The road started as nice as promised.


And did have some nice views.


But then it got a bit shady.


Shortly before it pulled a disappearing act.

Why had I come this far, all alone, and even without water? Why had I bought that gas when it was like the writing on the wall? Soon it would start getting dark, and really, really cold. I was already very thirsty and tired. Why did I have to be such an idiot?

It seems gods pity idiots. What were the chances of finding that truck next to one of those huts, along with just enough people to help load Katirga on that really tall cargo bed?

The driver refused to drive us to Siquani, but would take us to Yauri for $14. At this stage, Yauri no longer sounded so bad. With the only rope available, we tied her to one side of the wooden cargo bed in a manner to keep her on the side stand. I knew that wouldn't easily cut it, so I stayed standing right next to her, and gave the go ahead.

As soon as we started moving, I realized this would be much harder than I had hoped. I was glued to the handlebars, right hand engaging the front brake, right foot the rear. But we were off-roading with a truck, and with nothing holding her down, Katirga was bouncing viciously. Before long her wheels were off the ground with all weight on the side stand. "Amiiigoooo!! Stooop por favooor!!" This would require a lot of stops, but each time I got him to stop, the driver was complaining about being late. Late? Late to where?

When we reached Suycutambo we stopped to take on passengers. Only then did I realize that I hadn't exactly hired a truck, but gotten on a heavy-duty collectivo. We left the village at sunset, with an addition of five indigenous women, their babies, and their luggage which was enough to fill the large truck. So I was back on my poor left foot, surrounded by curious women, wrestling Katirga while answering their mostly playful questions.

The road was now better, but holding her down still wasn't easy. In the mean time, the temperature had been dropping rapidly and I only had a thin pullover on me. The women were genuinely concerned:

- Young blood, put on a jacket or something!
- I can't, I have to hold the bike.
- You'll get sick.
- I already am.
- You will die!

They did have a point. I had been with the flu since Abancay, and it was getting very cold very fast. My luggage was piled up in a corner out of reach, so getting to any warm clothes would not happen. While breast feeding her baby in a bouncing truck, I couldn't have accepted the senora's kind offer to try to reach my ride jacket either. So perhaps, I really would die of cold. But not too much later, when we had to stop and re-tie Katirga again, I did get a hold of my jacket. It was far from sufficient, but I might live to tell the tale after all.

After two or three hours of one hell of a ride, we arrived Yauri, everything and everyone covered in dust. We somehow unloaded Katirga in front of a dump hotel with parking. They raised their quoted price by 50% as soon as she came off the truck. It was a whopping $3.50 increase. Once Katirga was in the garage and luggage in the room, I went to have the day's first decent meal.

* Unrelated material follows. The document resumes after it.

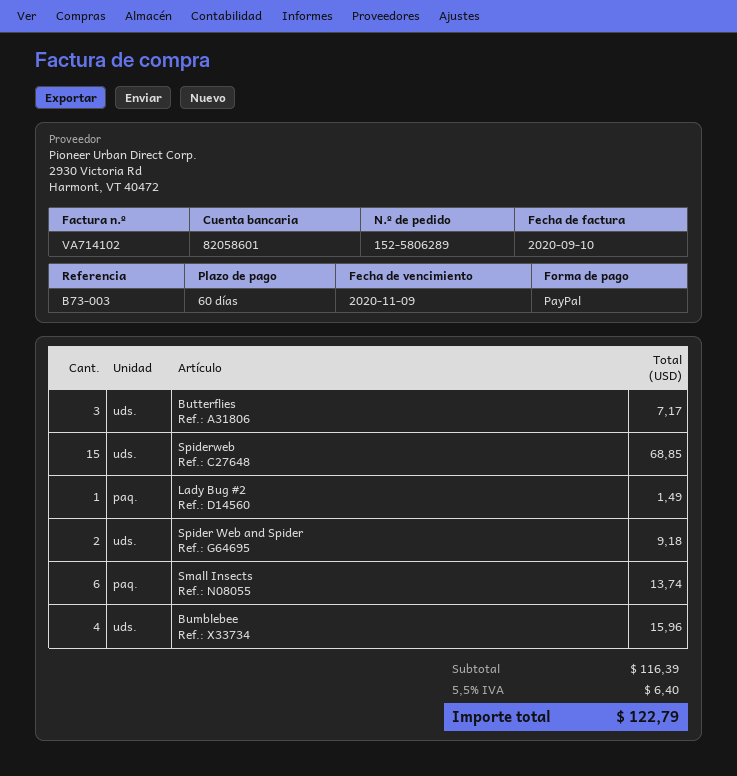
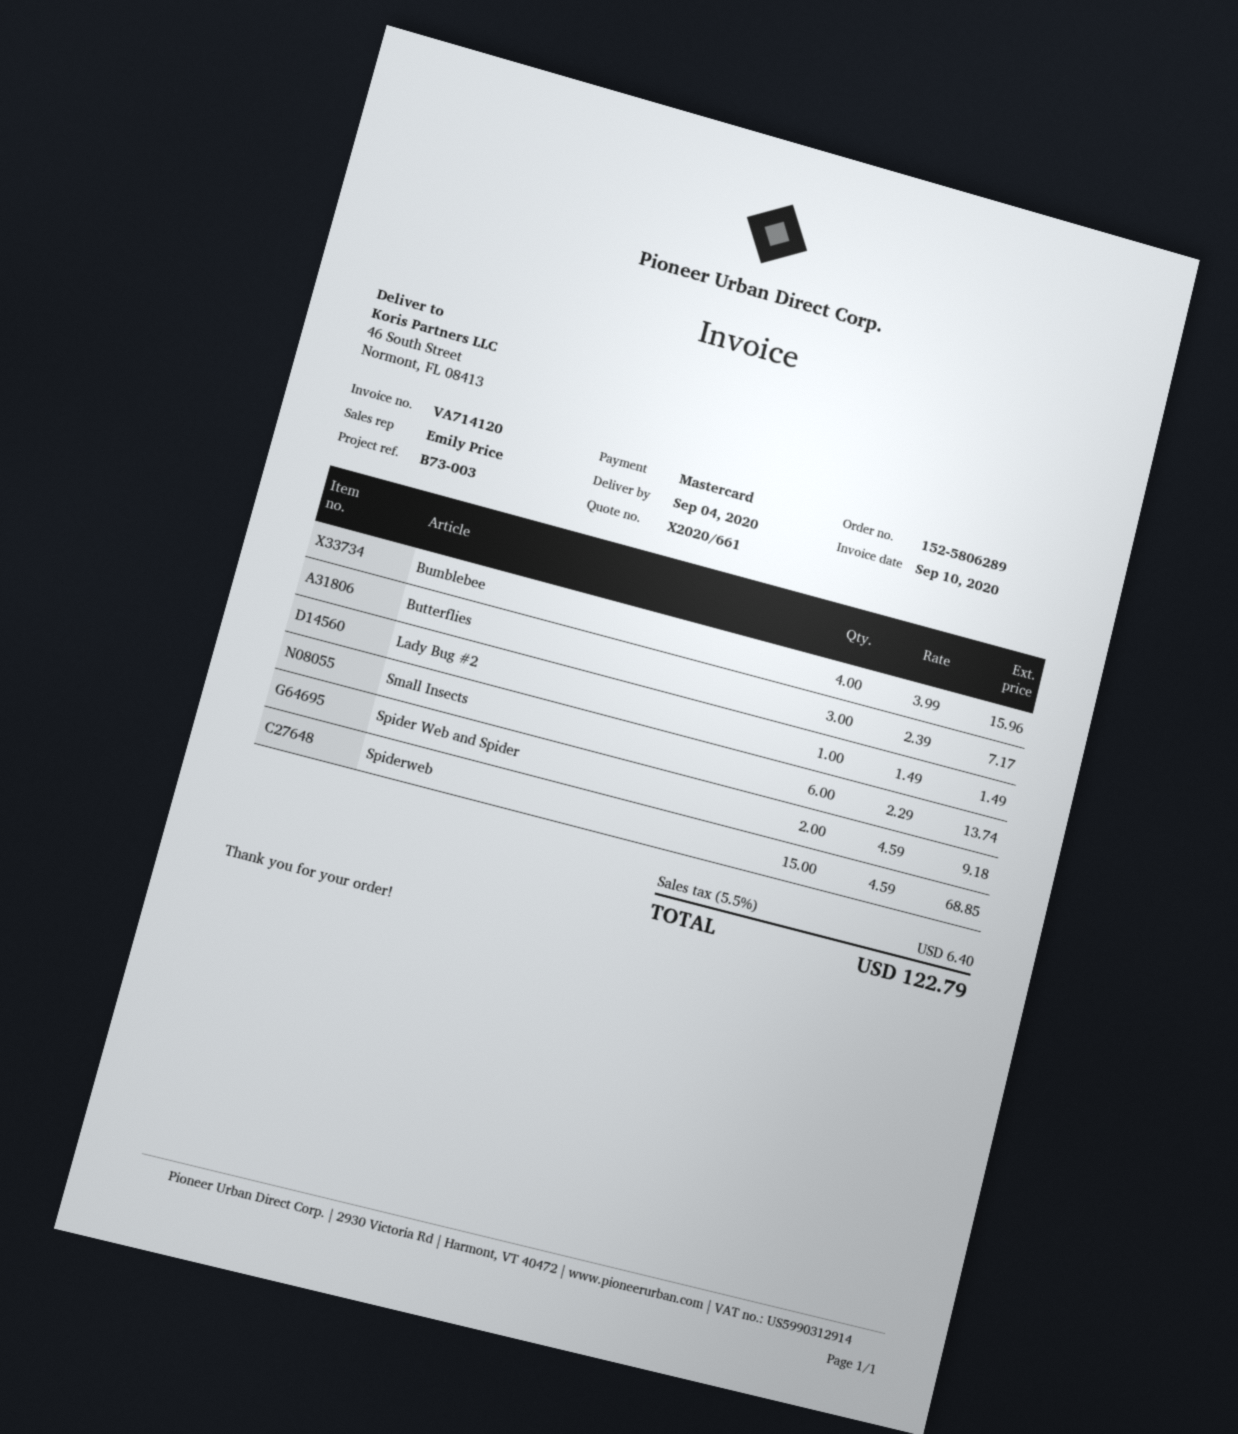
invoice number: VA714102 -> VA714120
payment method: PayPal -> Mastercard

In the most unlikely place by the name of Yauri, I found delicious chinese food for next to nothing. Shower, beer, bed. If I could convince Katirga to get us out of here tomorrow, the most miserable stretch of the trip was finally over.

The morning in Yauri started with a half a sleep search for a siphon hose and a rigid wire, as coffee certainly was not an option. The streets are a market place, and buying this kind of stuff doesn't even require waking up as long as you can walk a few blocks.

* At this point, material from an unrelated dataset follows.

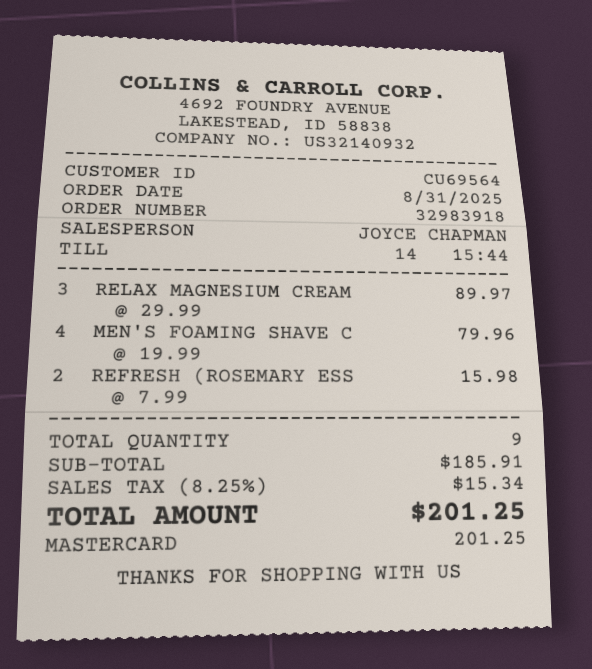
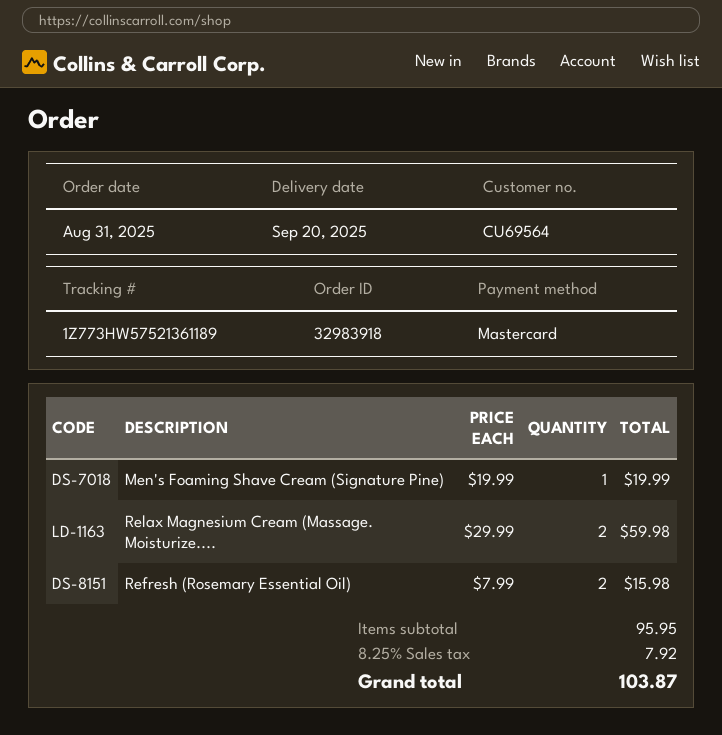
RELAX MAGNESIUM CREAM: 3 x 29.99 = 89.97 -> 2 x 29.99 = 59.98
MEN'S FOAMING SHAVE C: 4 x 19.99 = 79.96 -> 1 x 19.99 = 19.99
subtotal: 185.91 -> 95.95
tax: 8.25% = 15.34 -> 8.25% = 7.92
total: 201.25 -> 103.87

Then, it was time to dump the four gallons of contaminated, expensive Peruvian gasoline. I'm not even sure why I hated Yauri that strongly, but I wanted to get out of there so bad that I didn't even have the patience to remove the tank to dump the fuel and check the spark plug. I would siphon the tank dry, put in a fresh gallon from the gas station and cross my fingers. The gas station did not have a disposal method, and the street did not have any drainage, so I pulled right next to the giant pile of garbage they keep on the street. But as I was about to further contaminate planet Earth, a guy on a little motorcycle showed up, and after a brief chat asked if I would mind waiting for him to get a container. He would hold the gas in a clear container and filter out the contaminant, which he thought had to be water. Sure, why not? Especially if he was so eager to do all the dizzying siphoning! This much gas is a small fortune at around $20, so he wouldn't stop sucking on that hose until the tank was bone dry.

After putting in some new gas, I proceeded with the easier part of the plan, crossed my fingers, and hit the start button. She was up alright, but that didn't mean much. We went for a test ride, waking up the neighbors with the broken pipe. Nope, she was far from fine and would not get past 5000 rpm. On the other hand, she was much better and could handle some load. I didn't care, she had to limp us out of here.

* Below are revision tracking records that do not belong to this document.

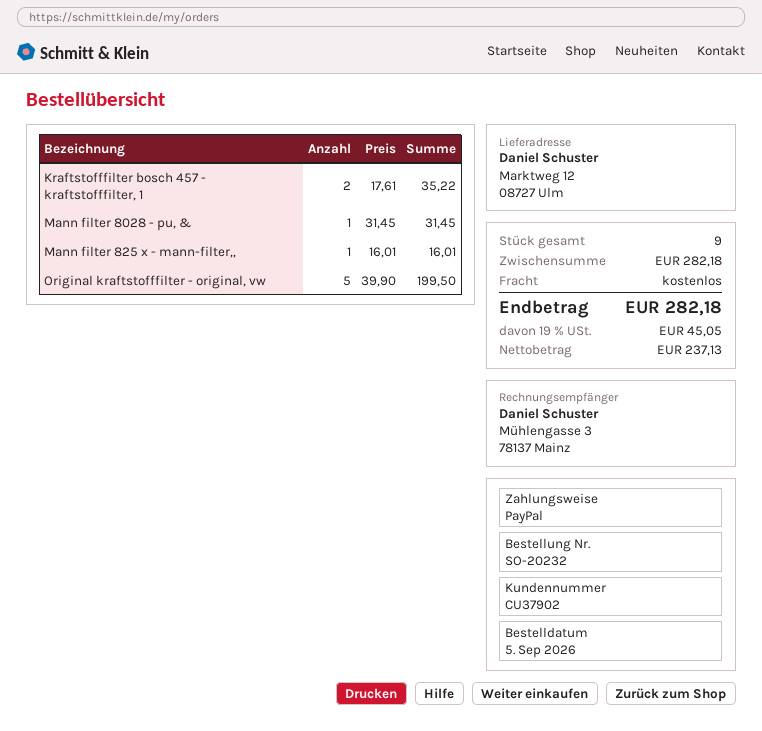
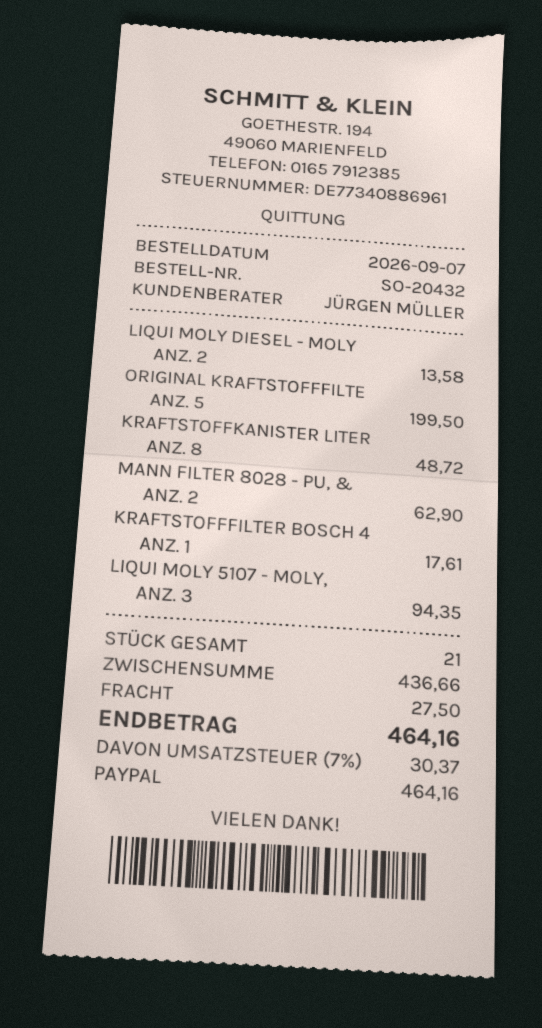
order number: SO-20232 -> SO-20432
order date: 2026-09-05 -> 2026-09-07
Kraftstofffilter bosch 457 - kraftstofffilter, 1: 2 for 35.22 -> 1 for 17.61
Mann filter 8028 - pu, &: 1 for 31.45 -> 2 for 62.90
Mann filter 825 x - mann-filter,,: 1 for 16.01 -> none
LIQUI MOLY DIESEL - MOLY: none -> 2 for 13.58
KRAFTSTOFFKANISTER LITER: none -> 8 for 48.72
LIQUI MOLY 5107 - MOLY,: none -> 3 for 94.35
total quantity: 9 -> 21
subtotal: 282.18 -> 436.66
shipping: 0.00 -> 27.50
tax: 19% = 45.05 -> 7% = 30.37
total: 282.18 -> 464.16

I wouldn't stop being miserable until we left all this behind. I didn't even want to visit Arequipa anymore, thus it only made sense to follow our route south and continue to Puno. So when we made it to the main road at Siquani, we headed back to Cuzco.

Katirga not only limped us out of there, but got us all the way back to La Casa Grande. I was back to where Mojitos were good, and company wonderful. What was a few more days in Cuzco, when my girl needed some tender loving care anyway?

Luckily, replacing the fouled plug was all I had to do. While at it, I also got the pipe welded before it further melted the plastics around the break. She was good to go.

When I got back, I had found that Cecila was still stuck in Cuzco as the helicoil had come off when she was re-torquing the head. Around here, people are used to improvising, so eventually even that as well got fixed. She too was good to go.

October 12, 2008

Machu Picchu

(DAY258 : Cuzco - Aguas Calientes : 155 miles + 30 min. collectivo ride + 1 hr. train ride)
(DAY259 : Aguas Calientes & Machu Picchu)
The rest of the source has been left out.